_Information:_
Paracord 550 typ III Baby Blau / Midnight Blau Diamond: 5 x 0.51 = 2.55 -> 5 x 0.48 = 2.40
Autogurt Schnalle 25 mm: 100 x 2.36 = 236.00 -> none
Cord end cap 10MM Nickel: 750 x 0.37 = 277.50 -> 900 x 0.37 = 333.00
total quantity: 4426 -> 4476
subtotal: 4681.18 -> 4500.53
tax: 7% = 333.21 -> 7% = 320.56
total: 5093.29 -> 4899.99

_Work instructions:_
Quote the listing in full, please, keeping every line exact.

_Exercise output:_
Paracord 550 typ III Baby Blau / Midnight Blau Diamond: 5 x 0.51 = 2.55 -> 5 x 0.48 = 2.40
Autogurt Schnalle 25 mm: 100 x 2.36 = 236.00 -> none
Cord end cap 10MM Nickel: 750 x 0.37 = 277.50 -> 900 x 0.37 = 333.00
total quantity: 4426 -> 4476
subtotal: 4681.18 -> 4500.53
tax: 7% = 333.21 -> 7% = 320.56
total: 5093.29 -> 4899.99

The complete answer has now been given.